EXERCISE OBJECTIVE
When copying the listing below, skip every picture and repeat exactly the lines from the first one through the line that contains "[500,213,584,226] JACKSON ->".

EXERCISE DATA
----------------

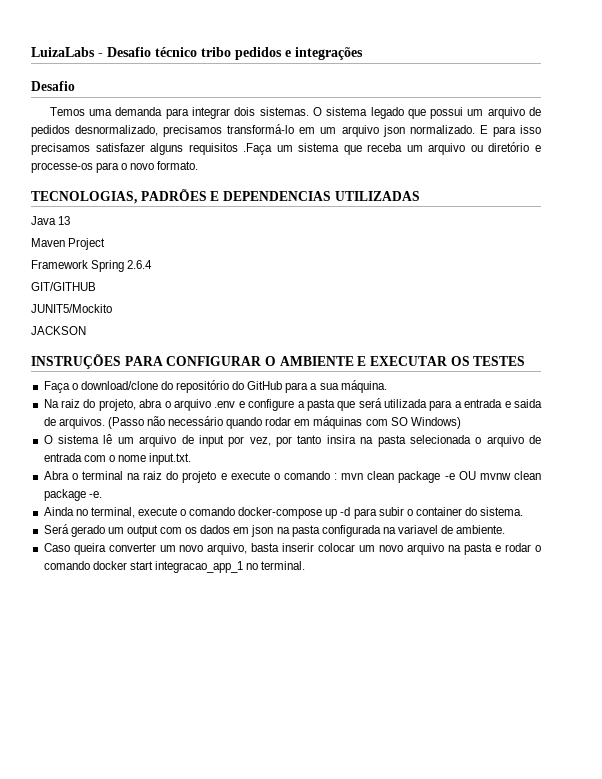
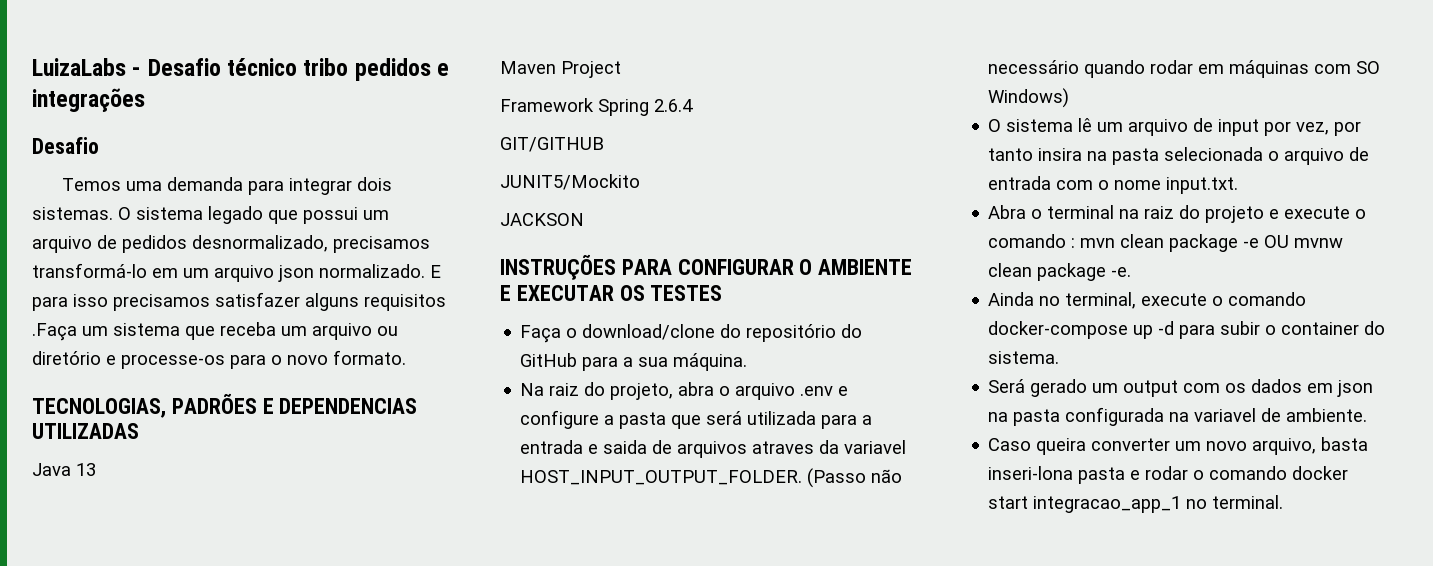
[58,417,105,429] arquivos. -> [677,440,907,458] [520,470,803,485] arquivos atraves da variavel HOST_INPUT_OUTPUT_FOLDER.
[282,543,462,555] inserir colocar um novo arquivo na -> [988,466,1074,480] inseri-lona

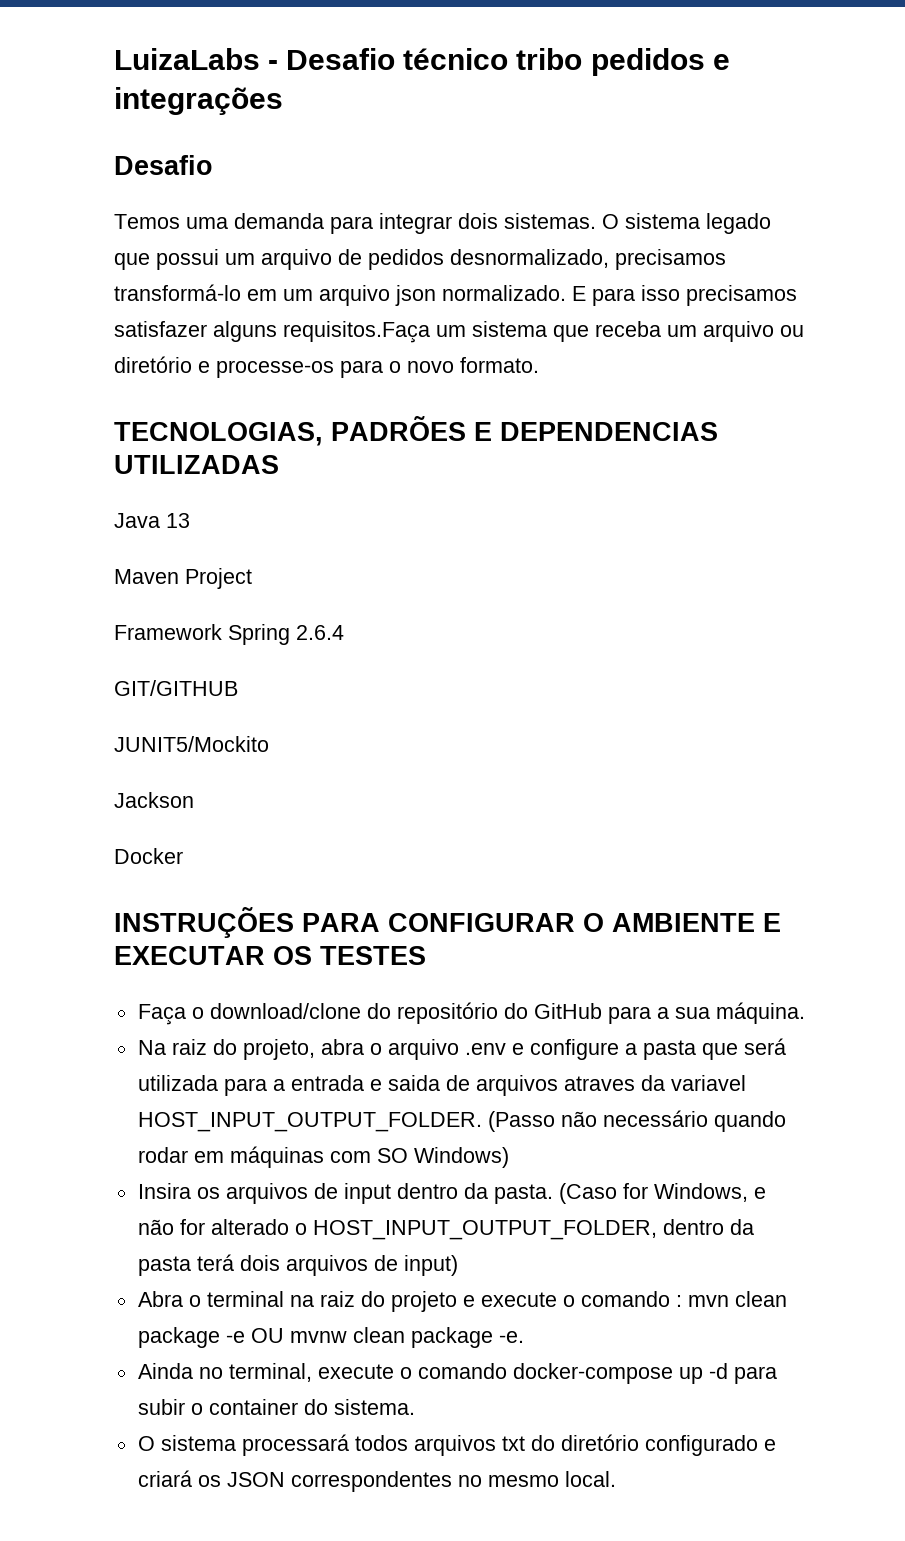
[364,294,446,311] [32,323,77,341] requisitos .Faça -> [283,321,430,343] requisitos.Faça
[500,213,584,226] JACKSON -> [114,792,194,808] [114,848,183,864] Jackson // Docker
[988,118,1362,136] [988,147,1370,165] [988,176,1239,194] O sistema lê um arquivo de input por vez, por tanto insira na pasta selecionada o arquivo de entrada com o nome input.txt. -> [137,1183,766,1204] [137,1219,754,1240] [137,1254,458,1276] Insira os arquivos de input dentro da pasta. (Caso for Windows, e não for alterado o HOST_INPUT_OUTPUT_FOLDER, dentro da pasta terá dois arquivos de input)
[988,379,1374,397] [988,407,1368,426] [988,437,1369,455] [988,466,1349,484] [988,495,1284,513] Será gerado um output com os dados em json na pasta configurada na variavel de ambiente. // Caso queira converter um novo arquivo, basta inseri-lona pasta e rodar o comando docker start integracao_app_1 no terminal. -> [137,1434,776,1456] [137,1470,616,1492] O sistema processará todos arquivos txt do diretório configurado e criará os JSON correspondentes no mesmo local.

----------------

FINAL ANSWER
[58,417,105,429] arquivos. -> [677,440,907,458] [520,470,803,485] arquivos atraves da variavel HOST_INPUT_OUTPUT_FOLDER.
[282,543,462,555] inserir colocar um novo arquivo na -> [988,466,1074,480] inseri-lona

[364,294,446,311] [32,323,77,341] requisitos .Faça -> [283,321,430,343] requisitos.Faça
[500,213,584,226] JACKSON -> [114,792,194,808] [114,848,183,864] Jackson // Docker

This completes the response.